Каховский неустанно пишет Николаю: излагает причины, приведшие его в тайное общество,— налоги, стеснение торговли, отсутствие просвещения.

Он первый открыл следствию цели общества, назвал имена членов, даже ему неизвестных.

Потянулись долгие месяцы заключения.

На Сенатской площади пролилась кровь трех человек, и виной этому был Каховский. Сначала он упорно отрицал свою причастность, но другие декабристы дали показания о его действиях.

Каховский продолжал изворачиваться, но нервы его сдали и он, наконец, написал признание: «...очные ставки никогда бы не могли заставить меня сознаться; они лишь раздражают самолюбие; раз сделанное показание, конечно, каждый старается удержать и притом показатели, столь низкие душой, будучи сами виноватыми и в намерениях, а некоторые и в действиях, не устыдились оскорблять меня в присутствии комитета, называя убийцею... делают от себя столько прибавлений и прибавлений, не согласных с моими правилами, что они меня ожесточили.
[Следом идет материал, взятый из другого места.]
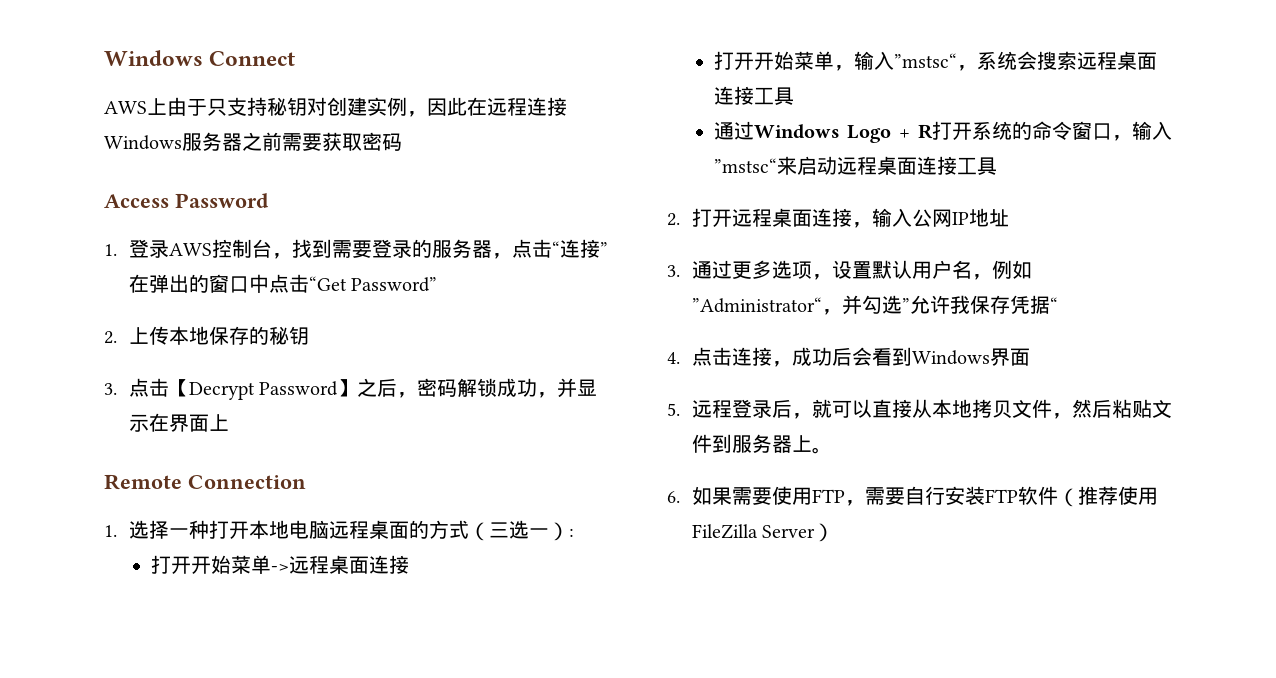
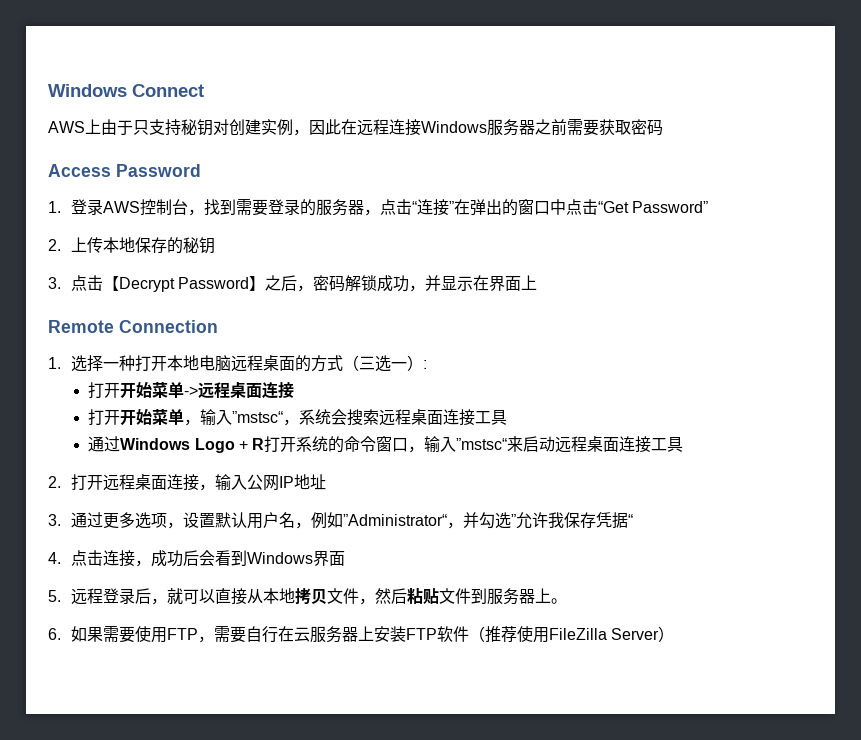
(945, 495) none -> [277,626,374,643] 在云服务器上

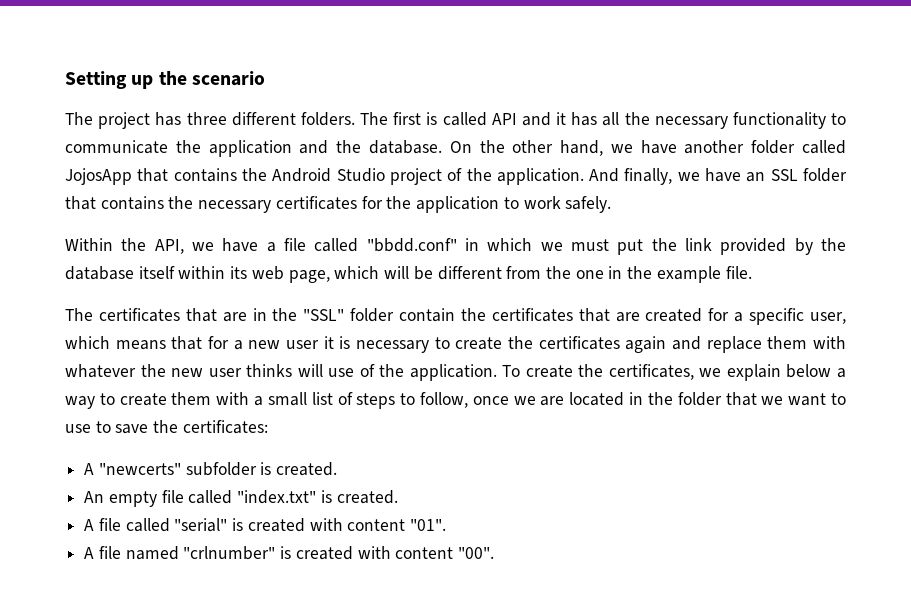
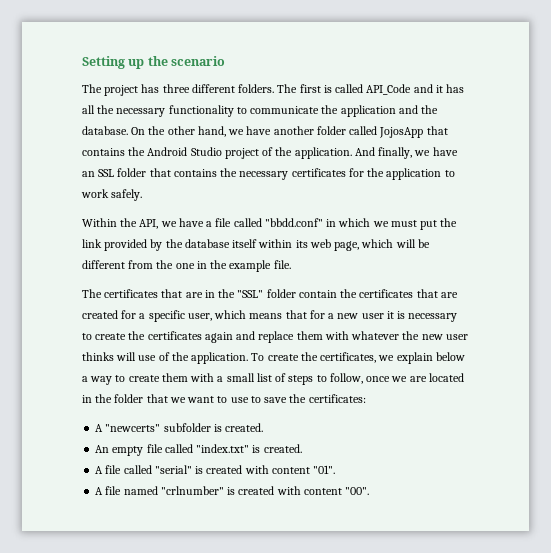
[491,113,517,125] API -> [366,84,412,95] API_Code

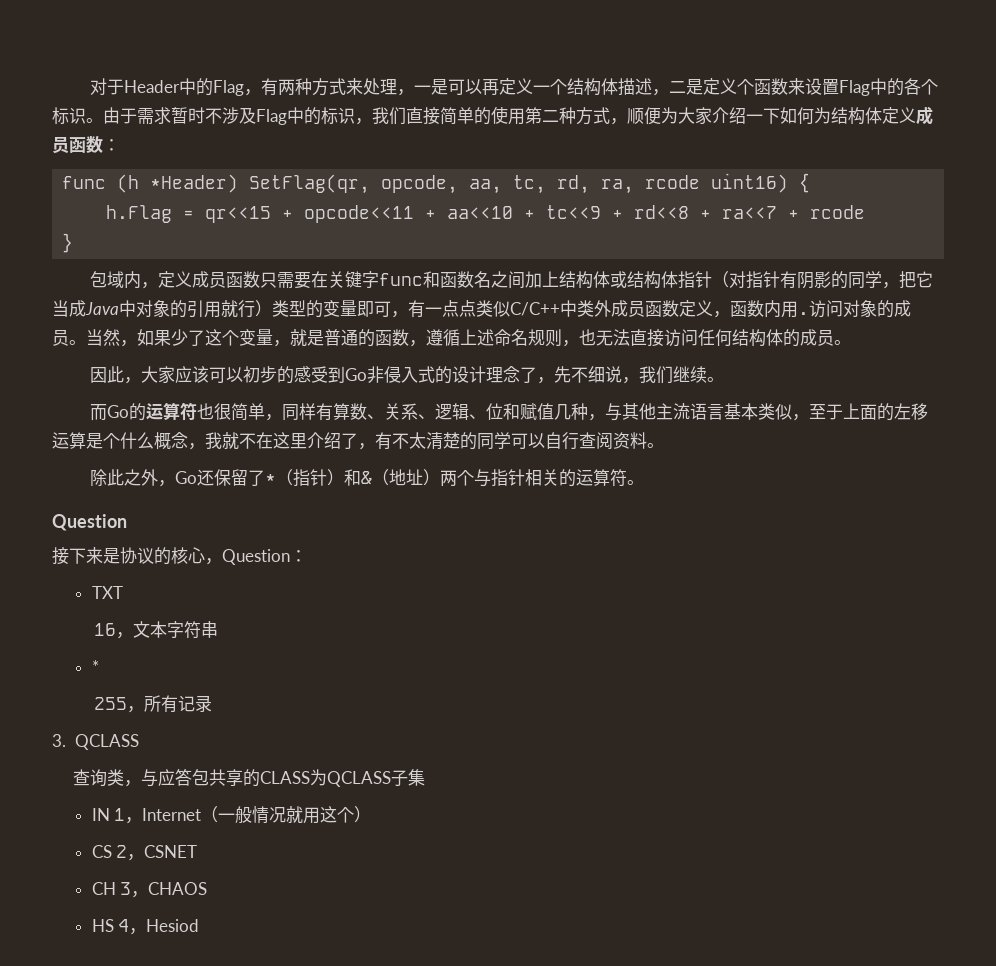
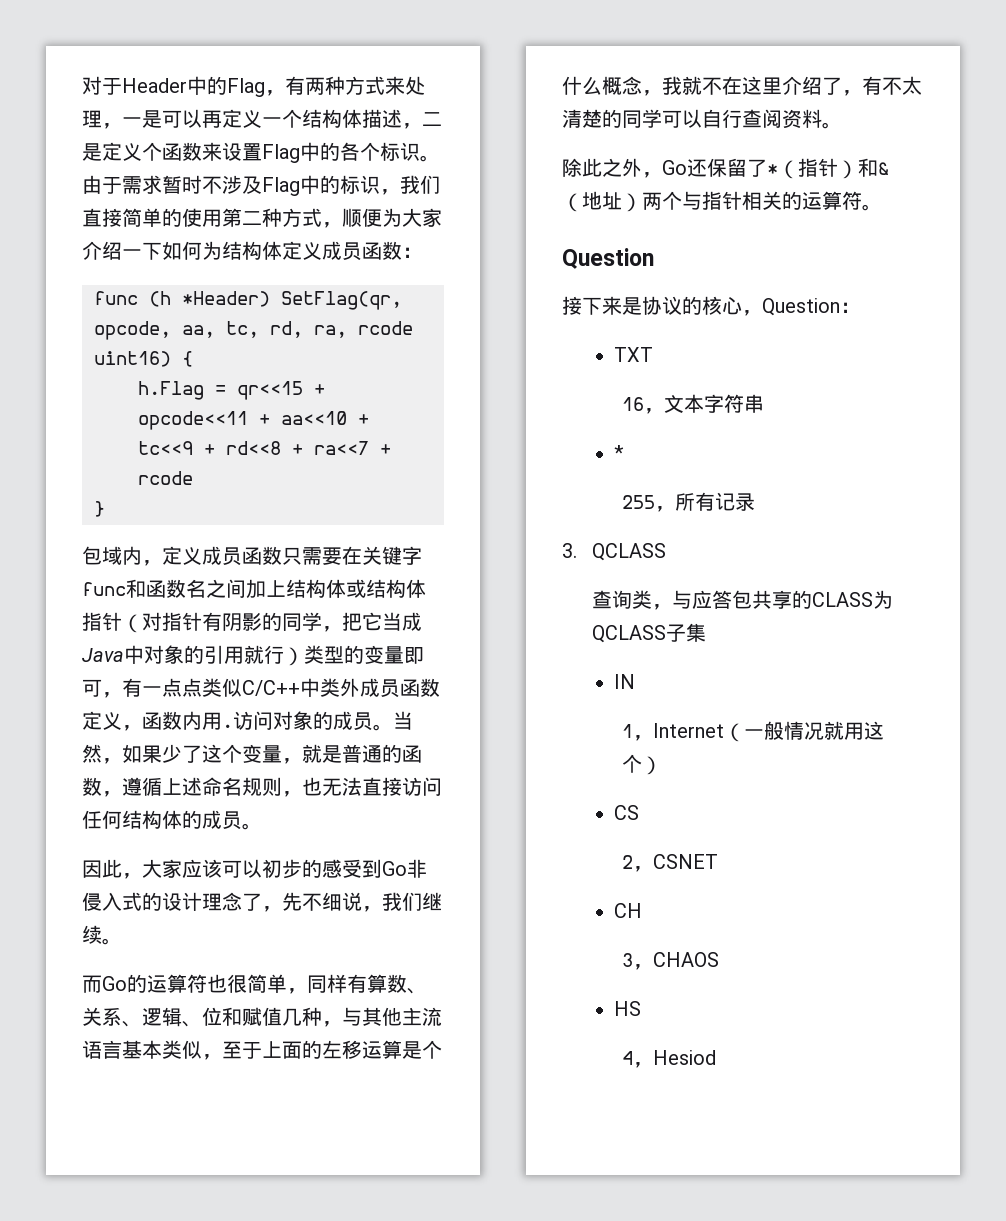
(110, 814) none -> (636, 681) //
(112, 851) none -> (640, 812) //
(116, 888) none -> (643, 910) //
(114, 925) none -> (642, 1008) //

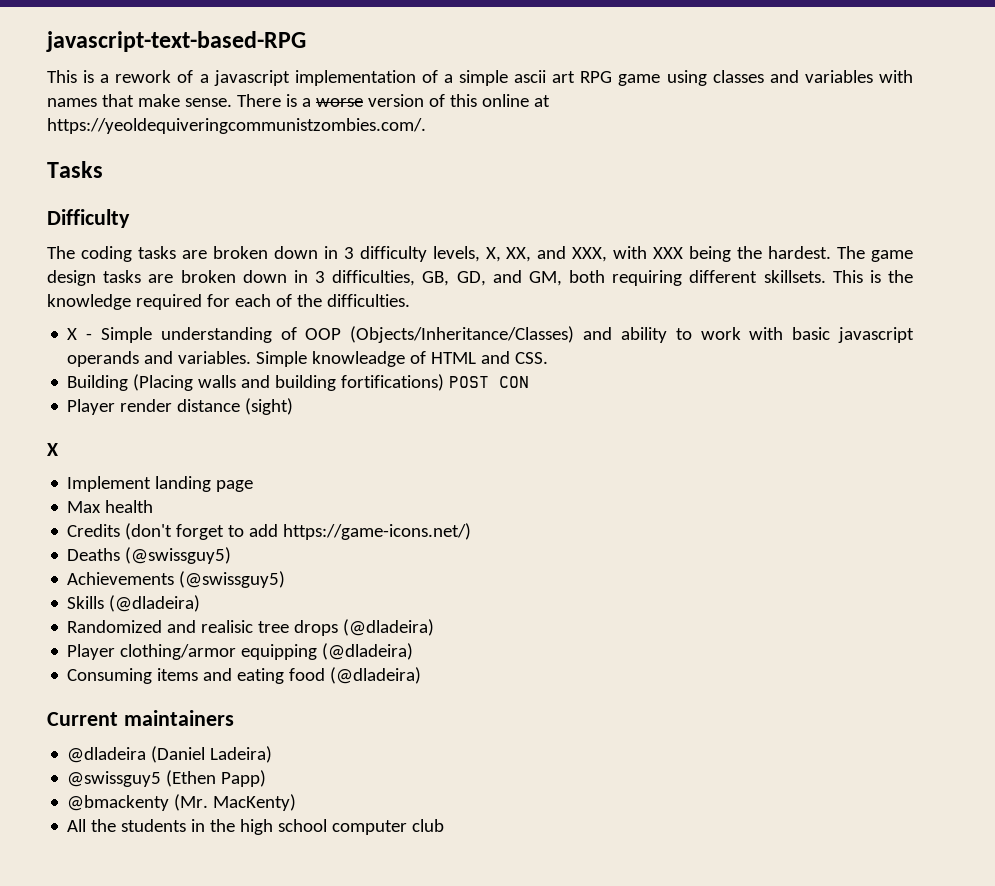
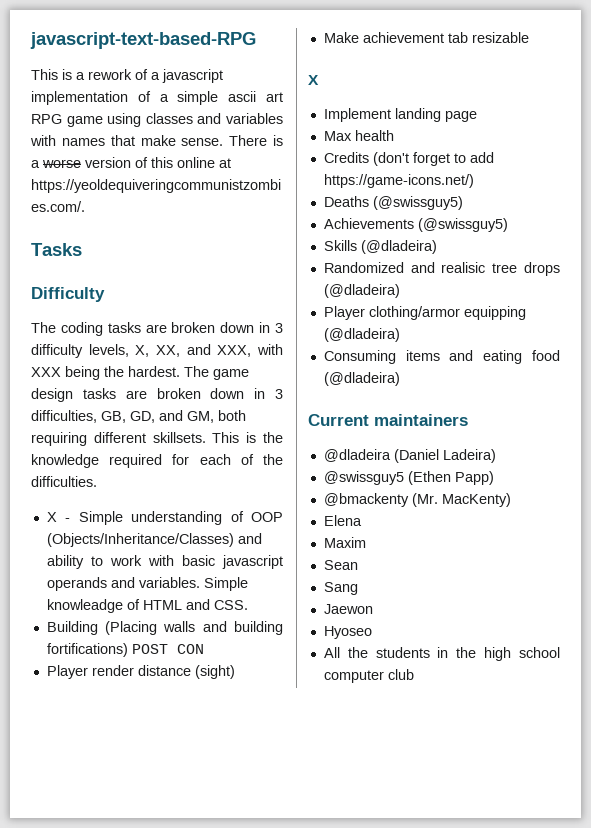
(294, 406) none -> [323,32,529,43] // Make achievement tab resizable
(297, 802) none -> [323,515,362,526] [323,537,366,548] [323,560,358,570] [323,582,358,595] [323,604,373,614] [323,626,372,639] // Elena // Maxim // Sean // Sang // Jaewon // Hyoseo

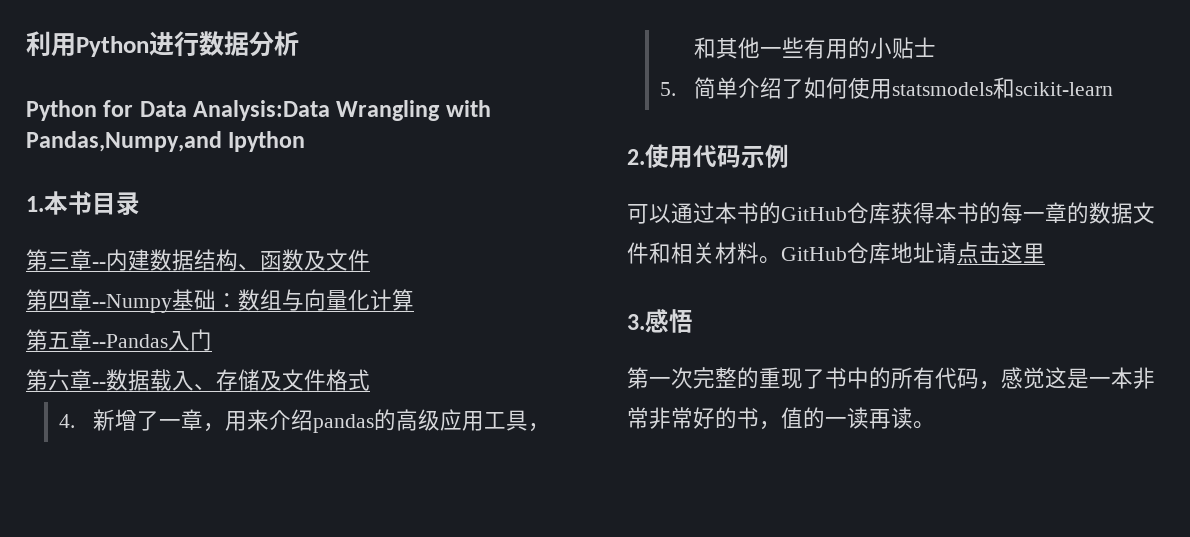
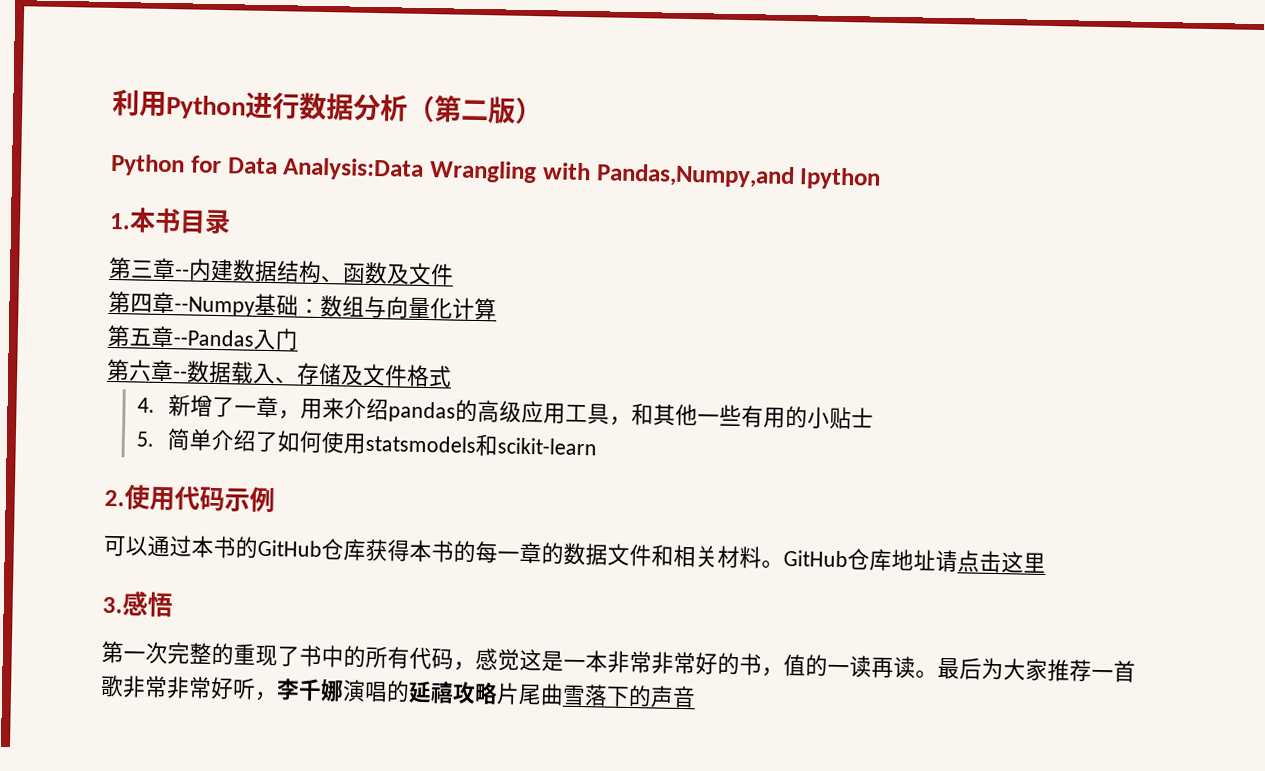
(299, 43) none -> [407,95,543,125] （第二版）
(935, 425) none -> [937,657,1136,683] [100,674,696,709] 最后为大家推荐一首歌非常非常好听，李千娜演唱的延禧攻略片尾曲雪落下的声音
Я чувствую сам преступления мои, могу быть в глазах людей посторонних злодеем, но не в глазах заговорщиков, разделявших и действия и намерения. Без оправдания я убил графа Милорадовича, Стюрлера и ранил свитского офицера. Кюхельбекер говорит несправедливо, я ударил офицера не из-за спины, но в лицо; он не упал и не мог приметить, кто ударил его, это было мгновение — я опомнился, мне стало его жаль и я его отвел в каре. Насчет показаний об убийстве Государя Императора — все ложь. На меня говорят, что я вызвался убить, что стращал открыть общество, что я соглашался резать; но все сие несправедливо...»

Июльской ночью 1826 г. на валу Петропавловской крепости была проведена казнь над пятью мятежниками: Рылеевым, Пестелем, Муравьевым-Апостолом, Бестужевым-Рюминым и Каховским. Суд их поставил «вне разряда» и приговорил к четвертованию, но, решив не проливать крови, декабристов повесили.